L’émiettement de mon écriture se confond avec l’éparpillement de ma vie. De monolithes graphiques et de blocs de souffle, tout est devenu poussières. Les micrographies de twitter, les rapports et les dossiers, les projets de recherche, tout n’est plus que pensées époumonées, crachotantes, languissantes -et la vie de chercheur ou de professeur n’est plus rien d’autre qu’une litanie d’actes ou de mots, des grains de chapelets. Le monde des textes disparait-il au profit d’un petit monde de hoquets de mots et d’idées ? Je ne pense pas, malgré tout, il en reste encore beaucoup qui ne font pas que du vent ou du politique à deux sous mais qui tissent leur propre tapisserie. Mais combien sont attirés par les lumières de la comptabilité de l’immédiat qu’est l’écriture sur les réseaux sociaux, et notamment twitter, avec ses accumulations de suffrages que sont les « likes » et les « RT »? J’y suis aussi, j’y succombe souvent.

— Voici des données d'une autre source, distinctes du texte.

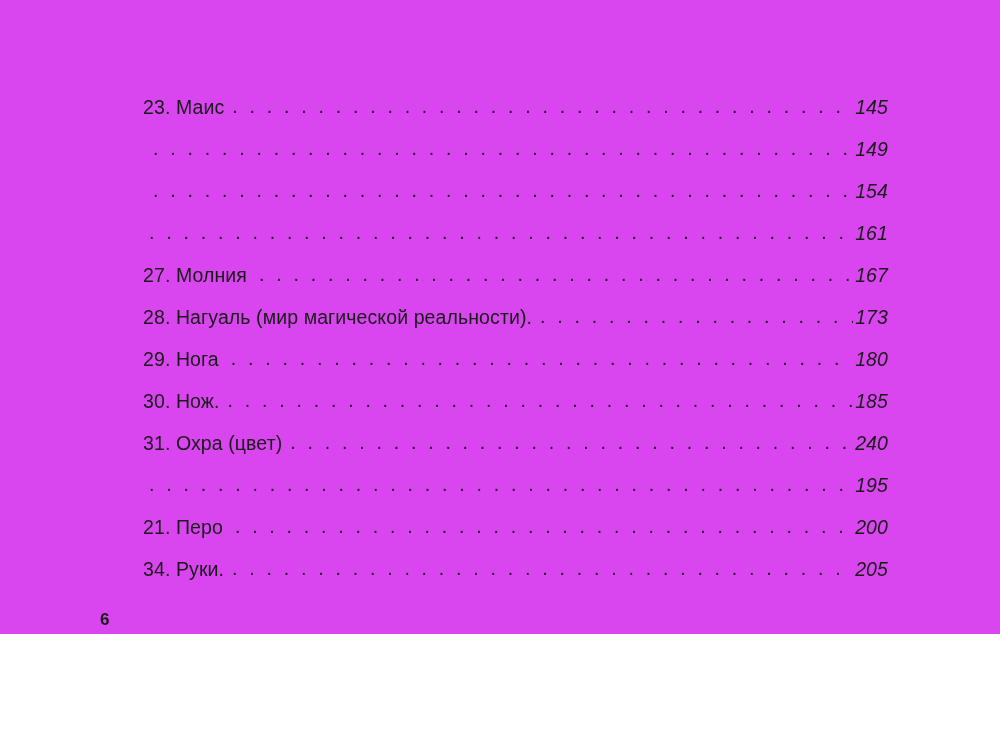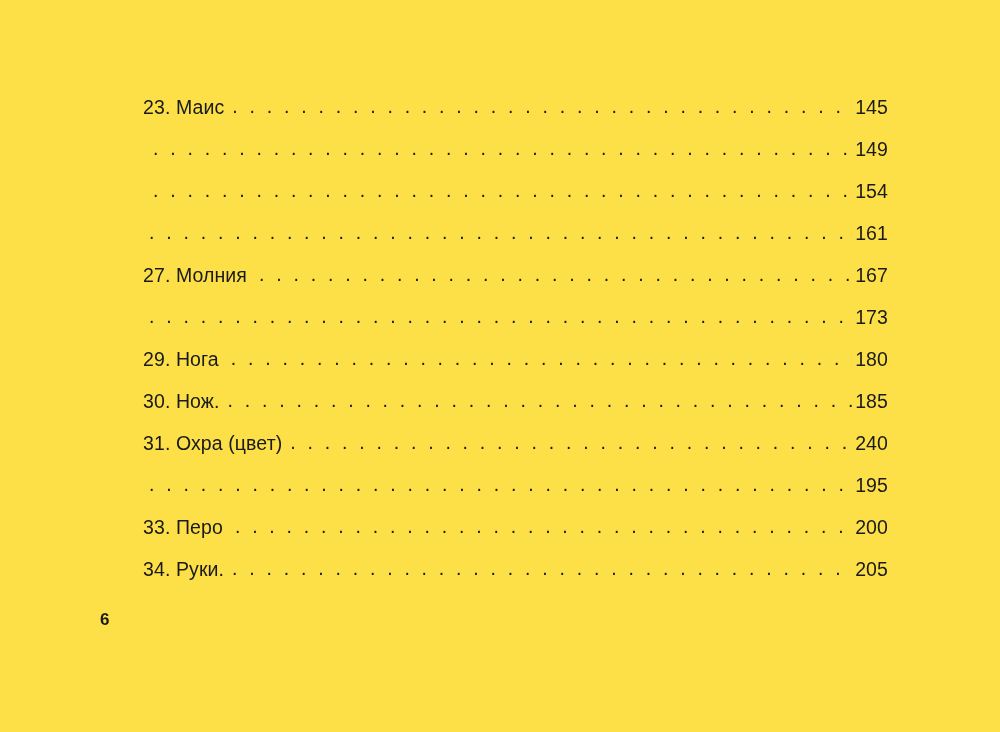"23. Маис" .page { background: #fde047 -> #d946ef; height: 732px -> 634px }
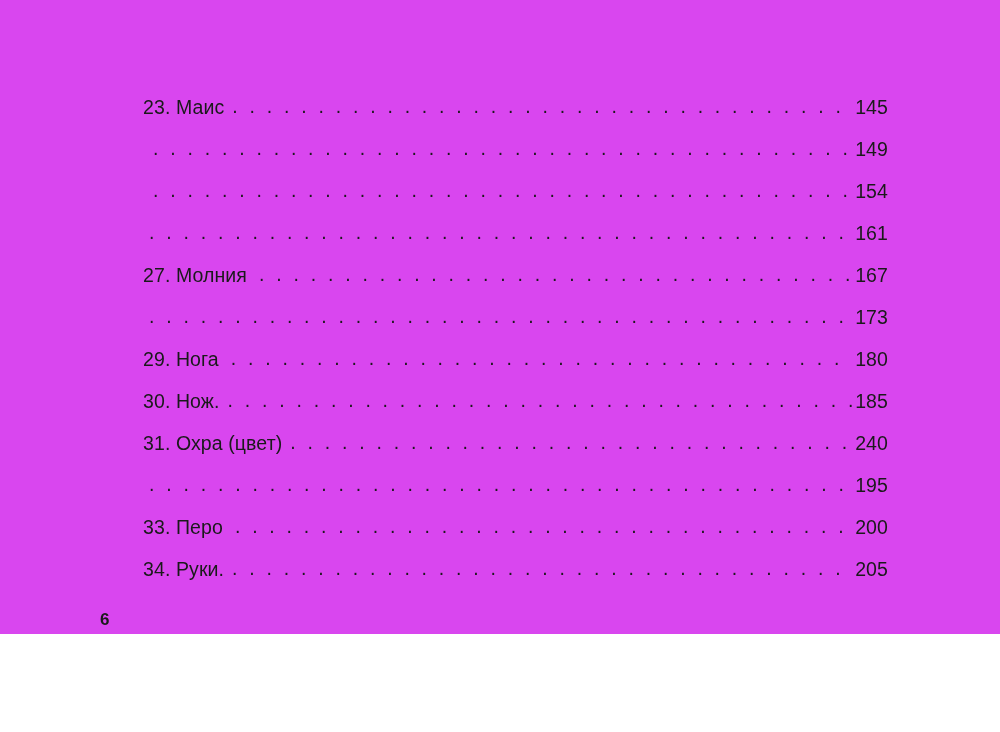"145" .toc-page { font-style: none -> italic }
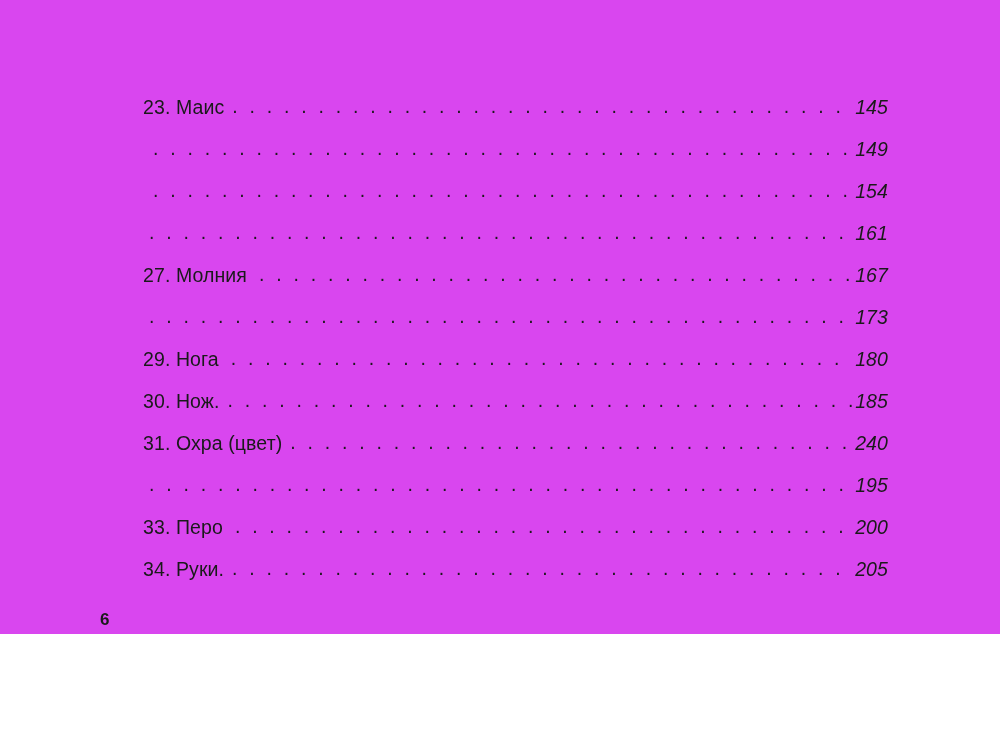"28. Нагуаль (мир магической реальности)." span.toc-title { html: none -> <span>28. Нагуаль (мир магической реальности).</span> }
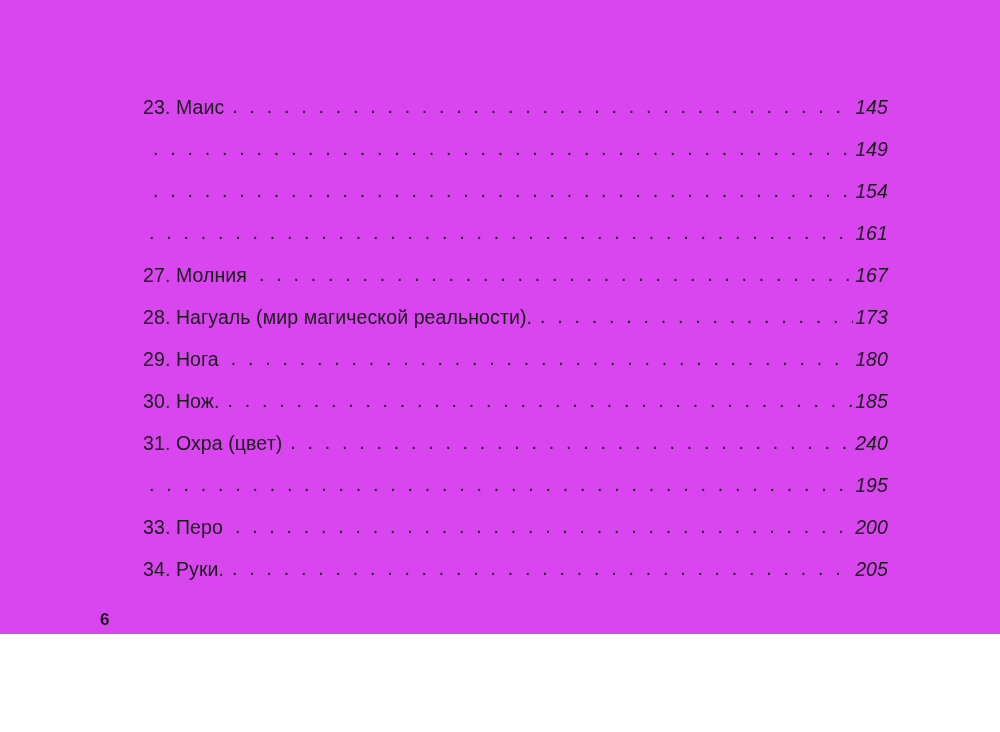"33. Перо" span.toc-title { text: 33 -> 21 }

J’y reste car j’y vois une sorte de frémissement du monde, un bouillonnement de marmite, une casserole écaillée écumante de bulles de bave pesteuses le plus souvent, avec de temps à autre des coulures lumineuses et inédites, des éclaboussures géniales.  Je tente de ne pas me laisser marquer par les éclats buboniques, c’est difficile: twitter est si sentencieux, si moralisateur.  Je suppose que je jactais de la sorte sur mon blog il y a treize ans.  Souvent, outré, je voudrais réagir là, tout de suite, mais je me dis que non, ce n’est pas si simple, je me retiens. Parfois, j’aimerais encore jouer les moralisateurs, mais j’ose moins. La sagesse ou l’émiettement de ma propre pensée?

Pourtant, malgré mes belles déclarations, je publie mille fois davantage sur twitter qu’ici. J’écris trop peu de longs textes. Il y a des raisons pour cela, je reviendrai plus tard sur celles-ci. Le goût de l’écriture, je l’ai souvent à la bouche, elle me manque, c’est une saveur unique qui ne se goûte qu’une fois le plat composé. Je rédige ces phrases avec cet espoir: y trouver du plaisir, donner du plaisir. Mes tweets ne me goûtent pas, c’est une sauce qui refroidit trop vite et qui se fige, ils ne sentent plus rien. Mes phrases, elles, si j’y ai mis ce grain de folie qui me caractérise (il y aurait matière à parler de cette folie nécessaire, j’y reviendrai aussi plus tard), me plaisent, elles sont encore fumantes et odorantes bien longtemps après. Je ne sais pas si ça plait à tout le monde. Bien des amis s’en moquent, mais je sais aussi que d’autres y trouvent un certain plaisir.  Fin d’une note de blog écrite juste pour le plaisir d’écrire et de cliquer sur la commande « publier ».